Suppose that count(A) >= count(B). Skip count(A)-count(B)
elements of list A to get A'. Now A' and B have the same lengths
so you can compare them element by element until you find the
merge point. This is an O(length of lists) method.

There may be an O(length of distances to merge point) algorithm
but it doesn't occur to me off hand.

Why is this in comp.lang.c?

 

[junky_fellow]

Here is a simple approach.  Let A and B be the two lists, and let
count(A) and count(B) be the number of nodes in each list.
Suppose that count(A) >= count(B).  Skip count(A)-count(B)
elements of list A to get A'.  Now A' and B have the same lengths
so you can compare them element by element until you find the
merge point.  This is an O(length of lists) method.

There may be an O(length of distances to merge point) algorithm
but it doesn't occur to me off hand.

Why is this in comp.lang.c?

great. thanks for the solution.

 

[Ben Bacarisse]

struct node
{
struct node *next;
void *data;
int flag;
}

Iterate from start one to then end setting all the flags.
Iterate from start two.

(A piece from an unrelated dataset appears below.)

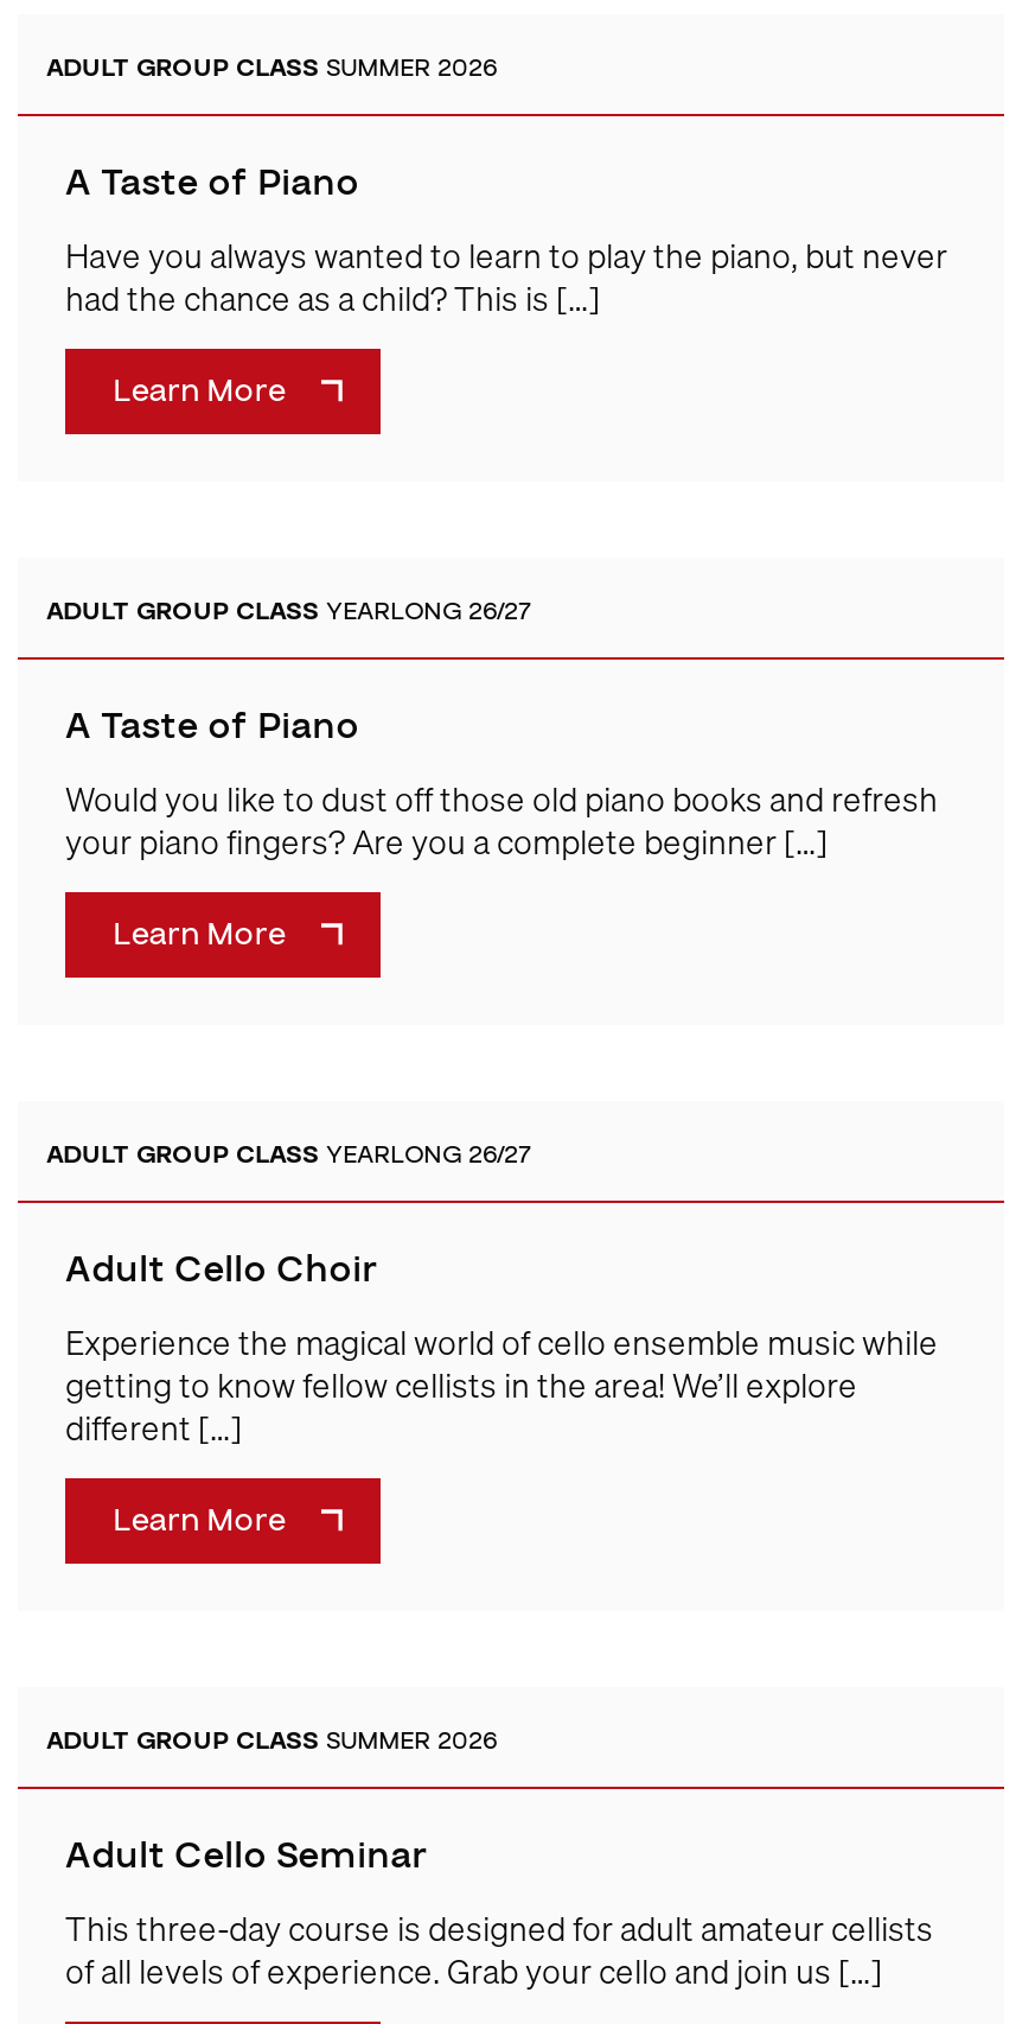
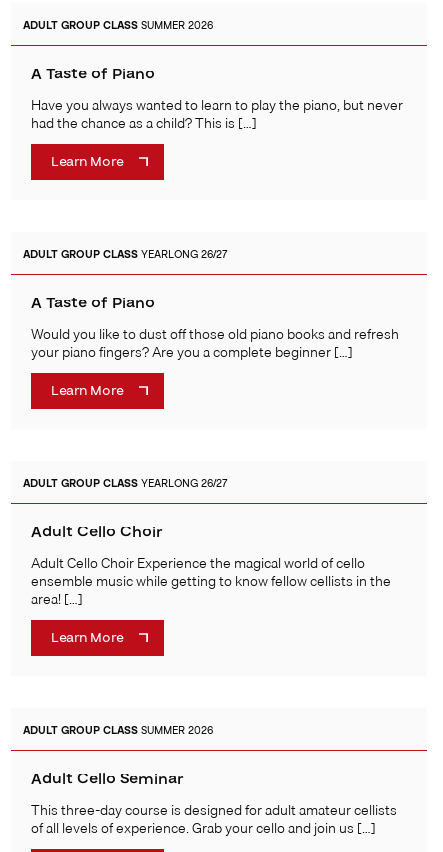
[65,1316,938,1454] Experience the magical world of cello ensemble music while | getting to know fellow cellists in the area! We’ll explore | different […] -> [31,552,391,610] Adult Cello Choir Experience the magical world of cello | ensemble music while getting to know fellow cellists in the | area! […]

When you find a set flag, that's your merge point.

Horrid hack.
For some reason we cannot carry a flag about. So reverse the bits of
the next pointer. Almost always you will be able to detect a
bit-reversed pointer.

The traditional way to find an extra flag bit was always just to use
one of the bits in the pointer. The most usual being the least
significant bit since this will often be 0 for link node pointers
(even on word-addressed machines). You can also easily traverse the
list even when the bit is "in use" be one mask operation.

 

[junky_fellow]

The traditional way to find an extra flag bit was always just to use
one of the bits in the pointer.  The most usual being the least
significant bit since this will often be 0 for link node pointers
(even on word-addressed machines).  You can also easily traverse the
list even when the bit is "in use" be one mask operation.

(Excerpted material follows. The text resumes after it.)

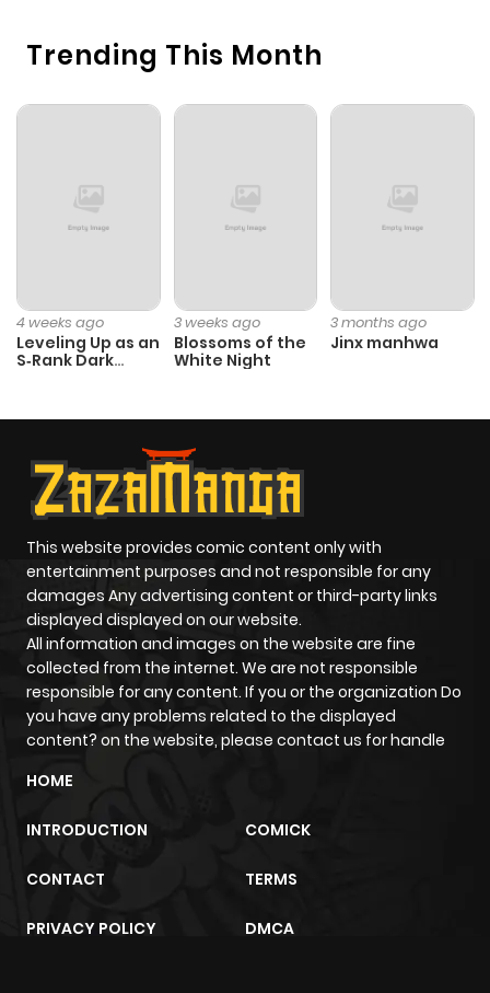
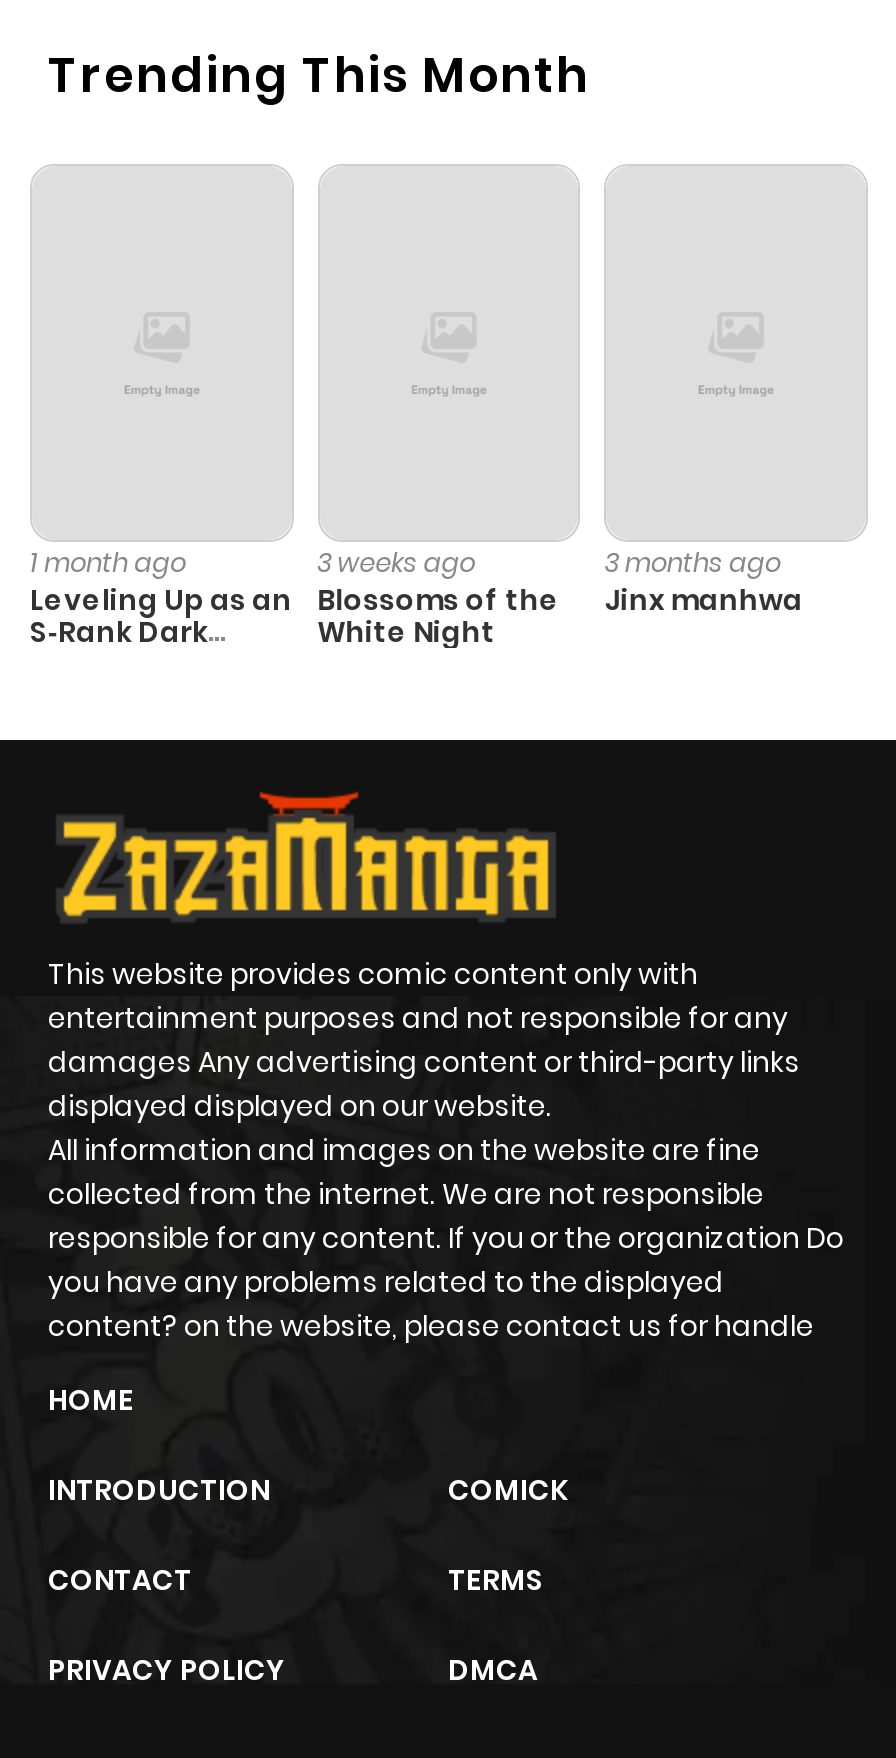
[16,311,104,332] 4 weeks ago -> [30,543,186,581] 1 month ago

Why do you say that the lsb of the structure pointer will often be 0 ?
For instance, consider a structure that has three char members.
struct test {
char c1;
char c2;
char c3;
};

Can't a compiler allocate an odd address for this structure. I am
using gcc over cygwin. I declared an array of 10 such structures and
printed the address of each of them. I found that some of the
addresses were odd.

 

[Malcolm McLean]

Here is a simple approach. Let A and B be the two lists, and let
count(A) and count(B) be the number of nodes in each list.
Suppose that count(A) >= count(B). Skip count(A)-count(B)
elements of list A to get A'. Now A' and B have the same lengths
so you can compare them element by element until you find the
merge point. This is an O(length of lists) method.

That's the answer.

 

[Richard Harter]

Here is a simple approach. Let A and B be the two lists, and let
count(A) and count(B) be the number of nodes in each list.
Suppose that count(A) >= count(B). Skip count(A)-count(B)
elements of list A to get A'. Now A' and B have the same lengths
so you can compare them element by element until you find the
merge point. This is an O(length of lists) method.

There may be an O(length of distances to merge point) algorithm
but it doesn't occur to me off hand.

And here is a method that doesn't depend on knowing the list
lengths. As before, let A and B be the list lengths. Traverse A
by one step. Traverse B by three steps, checking to see if it
there is a match with the last element read from A. Traverse A
by five more steps, checking for a match with the last element
read from B. Continue, alternating lists and increasing the
steps by two each time. When a match is found this way we know
the difference of distances to the merge point, m. This gives us
an O(m^2 +D) method where D is the common distance to the merge
point. This result can probably be improved.

The second method is a trifle more complicated but doesn't
require traversing the entire lists.

 

[Ben Bacarisse]

On Jan 22, 5:01 pm, Ben Bacarisse <[email protected]> wrote:

Why do you say that the lsb of the structure pointer will often be 0 ?
For instance, consider a structure that has three char members.
struct test {
char c1;
char c2;
char c3;
};

Can't a compiler allocate an odd address for this structure.

Yes, but I was talking about linked list node pointers. These will
have at least one pointer in them and, if that is not enough, will
usually be allocated with malloc.

Note "usually". We are in system-specific territory here. You can
probably break this by, for example, having a list node struct with an
odd size and making a packed array of these (using something like
__attribute__((packed)) in gcc). A linked list made from this array
will not all have a 0 LSB.